Investors are focusing on retail assets as an estimated US$390 million worth of shopping centers have been sold this year despite lukewarm forecasts on the sector.

One of the biggest retail assets sold for 2010 involved the sale of a 25 percent stake in Melbourne's Westfield Doncaster Shopping town by LaSalle Investment Management to the Industry Superannuation Property Trust for US$350 million.

LaSalle Investment sold the asset at 5.75 percent yield along with a 25 percent direct interest although Westfield still retains last right to acquire the 25 percent interest until mid-December.

Australian head of retail investments for Jones Lang LaSalle, Simon Rooney, told The Sydney Morning Herald that the asset is one of the country's strongest performing, largest and most up-market super-regional shopping centers, situated 15 kilometers of the Melbourne's business district.

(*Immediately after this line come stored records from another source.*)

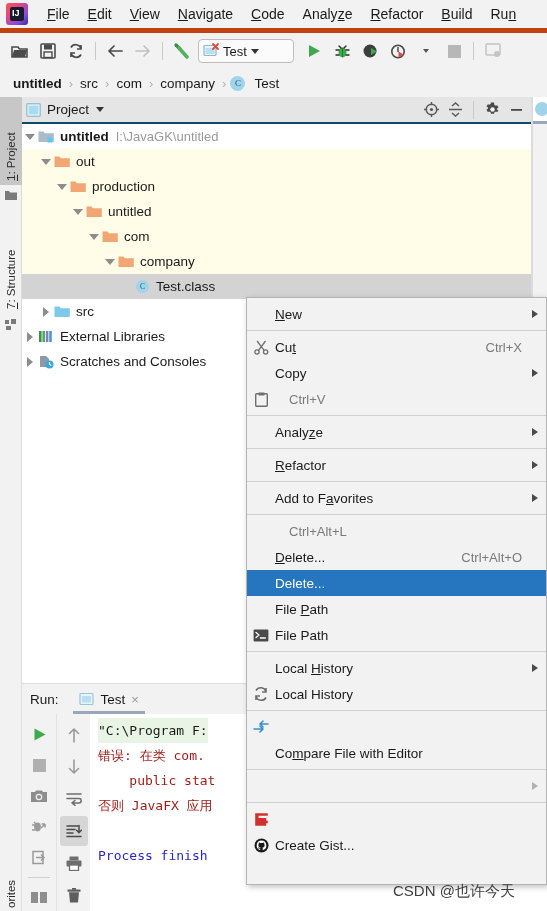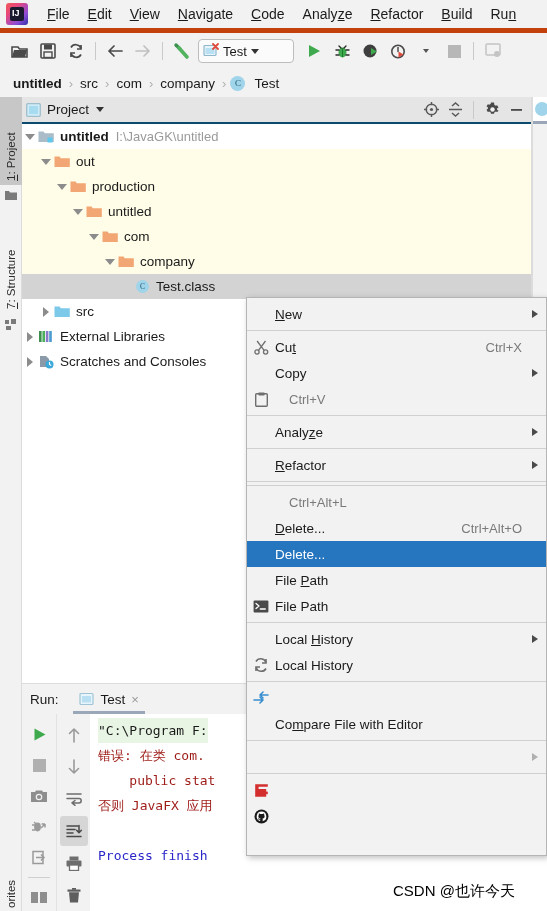--- a/index.html
+++ b/index.html
@@ -153,21 +153,21 @@
   .mi-label { flex: 1; }
   .mi-label u { text-decoration: underline; }
   .mi-accel { color: #7a7a7a; font-size: 13px; margin-left: 14px; }
   .mi-arrow { width: 0; height: 0; border-top: 4.5px solid transparent; border-bottom: 4.5px solid transparent; border-left: 6px solid #4a4a4a; margin-left: 10px; }
   .mi.disabled .mi-arrow { border-left-color:#b0b0b0; }
   .mi-spacer { width: 16px; }
   .msep { height: 1px; background: #d0d0d0; margin: 3px 0; }
 
   
   .watermark {
-    position: absolute; left: 393px; top: 882px; color: #000000; font-size: 15px;
+    position: absolute; left: 393px; top: 882px; color: #404040; font-size: 15px;
     font-family: "Liberation Sans", sans-serif; z-index: 60; white-space: nowrap;
   }
 </style>
 </head>
 <body>
 
 <div id="app">
 
   <div class="menubar">
     <div class="ij-logo">
@@ -643,20 +643,25 @@
     </div>
     <div class="msep"></div>
 
     <div class="mi">
       <span class="mi-icon"></span>
       <span class="mi-label"><u>R</u>efactor</span>
       <span class="mi-arrow"></span>
     </div>
     <div class="msep"></div>
 
+    <div class="mi">
+      <span class="mi-icon"></span>
+      <span class="mi-label">Add to F<u>a</u>vorites</span>
+      <span class="mi-arrow"></span>
+    </div>
     <div class="msep"></div>
 
 
     <div class="mi">
       <span class="mi-icon"></span>
       <span class="mi-accel">Ctrl+Alt+L</span>
       <span class="mi-spacer"></span>
     </div>
 
     <div class="mi">
@@ -744,20 +749,21 @@
       <span class="mi-label"></span>
     </div>
 
     <div class="mi">
       <span class="mi-icon">
         <svg width="15" height="15" viewBox="0 0 15 15">
             <circle cx="7.5" cy="7.5" r="7" fill="#1b1b1b"></circle>
             <path d="M7.5 2.6a4.9 4.9 0 0 0-1.6 9.5c.25.05.34-.11.34-.24v-.9c-1.36.3-1.65-.58-1.65-.58-.22-.57-.55-.72-.55-.72-.45-.3.03-.3.03-.3.5.04.76.51.76.51.44.76 1.16.54 1.44.41.05-.32.17-.54.31-.66-1.08-.12-2.22-.54-2.22-2.42 0-.53.19-.97.5-1.31-.05-.12-.22-.62.05-1.3 0 0 .41-.13 1.35.5a4.7 4.7 0 0 1 2.46 0c.94-.63 1.35-.5 1.35-.5.27.68.1 1.18.05 1.3.31.34.5.78.5 1.31 0 1.89-1.15 2.3-2.24 2.42.18.15.34.45.34.91v1.35c0 .13.09.29.34.24A4.9 4.9 0 0 0 7.5 2.6z" fill="#fff"></path>
           </svg>
       </span>
+      <span class="mi-label">Create Gist...</span>
     </div>
 
     <div class="mi">
       
       
       
     </div>
 
   </div>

"The center is a world-class luxury shopping destination of about 121,621 square meters and home to over 400 stores," Rooney said. "Jones Lang LaSalle believes that the greater certainty in the Australian economic outlook is resulting in the big end of town now seizing the opportunity to acquire major retail holding."

"Local real estate investment trusts have largely re-emerged as buyers due to extensive capital raising over the past two years, while many superannuation funds are also in a position to buy again because their portfolios have rebalanced and they are no longer over-weight in property," he added.

The Westfield is one of the four major deals of the year, other top sales include the DFO Portfolio for US$498 million, Lakeside Joondalup in Western Australia for US$475 million and Westfield Whitford City in Western Australia for US$256.5 million.